Are the Muslim and Christian God the same?

A teacher at an evangelical Christian college who announced that she is wearing an Islamic headscarf as part of her Advent Worship has been suspended from the school.  In a Facebook post alongside images of her wearing the headscarf, she said it was her duty to love others and quoted Pope Francis saying that Muslims and Christians ‘worship the same God’.

http://www.farrahgray.com/evangelical-christian-college-professor-vowed-wear-hijab-holidays-declared-muslims-christians-worship-god-suspended/

Do Christians and Muslims worship the same God?  Pope Francis has affirmed that we do, and, given what we know about Jesus from his teaching and actions as portrayed in the Gospels, I believe Jesus would as well.


To me the question makes as much sense as asking whether Christians and Jews worship the same God, or whether the different denominations and sects that make up Christianity worship the same God; Catholics, Eastern Orthodox Catholics, Anglicans, Presbyterians, Baptists, Pentecostals, Mormons, Jehovah's Witness, and multiple others.  We all have a slightly different image and characterization of God and what God requires of humanity.  We all hold some scripture in common in our canons but not all of it.  We all trace the origins of our faith back to Abraham.  However, most of us would agree that we all, "worship the same God".
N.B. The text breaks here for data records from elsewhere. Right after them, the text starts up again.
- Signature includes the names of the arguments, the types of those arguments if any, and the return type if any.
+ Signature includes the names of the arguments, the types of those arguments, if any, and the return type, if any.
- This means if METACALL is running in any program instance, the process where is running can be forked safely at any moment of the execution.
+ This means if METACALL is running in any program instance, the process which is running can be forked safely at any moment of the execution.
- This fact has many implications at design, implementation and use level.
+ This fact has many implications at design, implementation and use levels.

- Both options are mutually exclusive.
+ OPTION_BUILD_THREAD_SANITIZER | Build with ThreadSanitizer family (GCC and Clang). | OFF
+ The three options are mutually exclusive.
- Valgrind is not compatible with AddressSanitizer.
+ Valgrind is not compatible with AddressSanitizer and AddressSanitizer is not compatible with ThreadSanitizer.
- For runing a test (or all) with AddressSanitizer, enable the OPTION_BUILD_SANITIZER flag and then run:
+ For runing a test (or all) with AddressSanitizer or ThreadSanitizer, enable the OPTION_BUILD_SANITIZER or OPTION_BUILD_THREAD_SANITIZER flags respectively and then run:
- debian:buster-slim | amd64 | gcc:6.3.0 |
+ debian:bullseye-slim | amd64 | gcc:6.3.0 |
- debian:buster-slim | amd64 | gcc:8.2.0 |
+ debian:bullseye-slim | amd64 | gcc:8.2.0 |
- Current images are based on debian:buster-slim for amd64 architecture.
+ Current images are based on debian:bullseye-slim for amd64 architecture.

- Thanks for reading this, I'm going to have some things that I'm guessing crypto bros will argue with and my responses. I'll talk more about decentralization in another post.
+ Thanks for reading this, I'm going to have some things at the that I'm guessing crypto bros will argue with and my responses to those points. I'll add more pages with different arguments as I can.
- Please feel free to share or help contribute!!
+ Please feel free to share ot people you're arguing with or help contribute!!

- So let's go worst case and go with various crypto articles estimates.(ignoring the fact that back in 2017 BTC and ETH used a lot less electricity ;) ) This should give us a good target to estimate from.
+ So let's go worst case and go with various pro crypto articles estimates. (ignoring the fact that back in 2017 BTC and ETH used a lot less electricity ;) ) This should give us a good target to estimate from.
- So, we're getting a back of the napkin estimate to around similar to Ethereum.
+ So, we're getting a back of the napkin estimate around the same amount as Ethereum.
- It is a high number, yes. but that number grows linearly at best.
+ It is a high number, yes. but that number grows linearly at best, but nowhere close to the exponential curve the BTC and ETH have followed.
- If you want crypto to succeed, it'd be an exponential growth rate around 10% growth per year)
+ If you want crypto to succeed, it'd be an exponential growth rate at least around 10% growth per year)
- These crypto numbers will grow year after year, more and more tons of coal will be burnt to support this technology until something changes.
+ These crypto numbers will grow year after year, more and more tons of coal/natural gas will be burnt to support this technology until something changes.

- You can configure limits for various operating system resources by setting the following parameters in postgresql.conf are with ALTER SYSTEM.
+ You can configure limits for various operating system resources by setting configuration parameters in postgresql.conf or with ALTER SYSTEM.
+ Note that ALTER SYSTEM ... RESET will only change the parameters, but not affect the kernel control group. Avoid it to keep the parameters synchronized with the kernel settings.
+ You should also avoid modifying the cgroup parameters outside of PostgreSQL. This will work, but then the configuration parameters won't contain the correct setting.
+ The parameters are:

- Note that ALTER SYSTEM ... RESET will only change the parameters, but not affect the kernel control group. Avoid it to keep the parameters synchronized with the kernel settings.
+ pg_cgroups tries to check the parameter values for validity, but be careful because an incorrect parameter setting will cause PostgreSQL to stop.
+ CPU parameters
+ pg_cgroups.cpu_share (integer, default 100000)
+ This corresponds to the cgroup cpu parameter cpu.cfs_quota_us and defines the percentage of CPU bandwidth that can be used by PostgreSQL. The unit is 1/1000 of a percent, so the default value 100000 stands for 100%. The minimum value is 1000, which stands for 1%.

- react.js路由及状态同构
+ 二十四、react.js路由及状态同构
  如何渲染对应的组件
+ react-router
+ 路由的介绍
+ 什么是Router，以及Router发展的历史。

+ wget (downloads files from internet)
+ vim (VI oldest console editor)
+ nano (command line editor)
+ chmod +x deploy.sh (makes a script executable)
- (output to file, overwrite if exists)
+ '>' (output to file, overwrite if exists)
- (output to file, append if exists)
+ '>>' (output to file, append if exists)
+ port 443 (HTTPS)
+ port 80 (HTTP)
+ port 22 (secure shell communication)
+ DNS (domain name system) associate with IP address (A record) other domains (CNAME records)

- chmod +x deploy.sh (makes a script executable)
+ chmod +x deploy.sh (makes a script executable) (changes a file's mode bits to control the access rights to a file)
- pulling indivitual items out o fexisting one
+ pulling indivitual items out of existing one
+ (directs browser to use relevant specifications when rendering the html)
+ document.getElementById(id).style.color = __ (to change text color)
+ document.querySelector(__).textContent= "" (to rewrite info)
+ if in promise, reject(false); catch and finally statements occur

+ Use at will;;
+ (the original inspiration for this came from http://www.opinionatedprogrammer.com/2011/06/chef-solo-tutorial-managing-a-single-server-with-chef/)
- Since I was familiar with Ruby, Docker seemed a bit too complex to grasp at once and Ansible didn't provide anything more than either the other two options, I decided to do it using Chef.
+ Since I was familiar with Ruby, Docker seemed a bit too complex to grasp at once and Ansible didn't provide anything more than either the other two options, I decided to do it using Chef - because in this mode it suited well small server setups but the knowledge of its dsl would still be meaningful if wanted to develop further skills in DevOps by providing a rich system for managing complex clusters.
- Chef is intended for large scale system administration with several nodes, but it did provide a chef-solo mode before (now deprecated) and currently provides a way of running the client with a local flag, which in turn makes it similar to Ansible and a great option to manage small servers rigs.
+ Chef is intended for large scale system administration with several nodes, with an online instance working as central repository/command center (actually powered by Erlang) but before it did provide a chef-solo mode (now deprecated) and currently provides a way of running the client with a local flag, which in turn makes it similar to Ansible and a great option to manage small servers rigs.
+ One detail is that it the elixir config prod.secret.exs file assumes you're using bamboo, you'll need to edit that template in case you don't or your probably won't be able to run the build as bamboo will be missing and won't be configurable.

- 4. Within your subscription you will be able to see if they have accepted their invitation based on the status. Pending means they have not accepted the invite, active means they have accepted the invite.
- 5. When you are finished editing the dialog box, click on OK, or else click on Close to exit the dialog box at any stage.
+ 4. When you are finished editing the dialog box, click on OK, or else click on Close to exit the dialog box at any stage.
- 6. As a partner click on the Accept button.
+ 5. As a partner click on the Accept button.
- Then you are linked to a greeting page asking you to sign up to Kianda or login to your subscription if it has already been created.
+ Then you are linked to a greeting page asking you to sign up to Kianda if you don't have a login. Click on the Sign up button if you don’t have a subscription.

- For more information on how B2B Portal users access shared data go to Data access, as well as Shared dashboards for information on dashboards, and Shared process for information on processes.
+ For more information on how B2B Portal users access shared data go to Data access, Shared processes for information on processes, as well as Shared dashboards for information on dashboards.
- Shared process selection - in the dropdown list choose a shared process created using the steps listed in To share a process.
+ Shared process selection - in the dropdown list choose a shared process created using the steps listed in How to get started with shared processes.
For Christians, the question should come back to what we think Jesus would say.  Of course in Jesus time on earth neither Christianity or Islam existed.  Jesus was a Jewish Rabbi who belonged to post-exilic Rabbinical Judaism.  He and his early followers saw themselves as thoroughly part of that religion and were offering what they felt was the most faithful interpretation and way of living it.  This interpretation was not thought of as a separate movement or religion until much later. But there was a form of Judaism in Jesus time that was considered separate from his own, the Samaritans, and I believe that his teaching and actions towards the people of this group can give us some insight into this question.

Like Christians and Muslims, Rabbinical Jews and Samaritans traced their origins to Abraham and Moses, shared some scripture as canon while not others, and had different characterisations of God and what God expects.  It is thought that the split occurred with the Babylonian exile with Samaritans comprising those who were not taken to Babylon.  With the return from exile, some of those who had remained viewed the returnees as having corrupted Judaism while away.  While those who returned viewed the others as having been unfaithful for having intermarried with non-Jews.  Their canon diverged. The Samaritans accepted only the first five books of the Bible as canonical, and their temple was on Mount Gerazim instead of on Mount Zion in Jerusalem. The Samaritans were also geographically separated from the Rabbinical Jews who would go out of their way in travel rather than be contaminated by passing through their territory.

However, Jesus, as portrayed by the Gospels, did not condemn or criticise them, but taught that they should be accepted and treated them as having equal access to God.  He made a Samaritan the hero of his story illustrating how to live out God's command to love our neighbour.  The Samaritan woman at the well asks him directly which religion is "correct" and his response is that God's true followers will worship him in spirit and truth.

Given his teaching and actions, I would have to surmise that Jesus would affirm that a religion that counts himself as one of their prophets worships the same God as himself.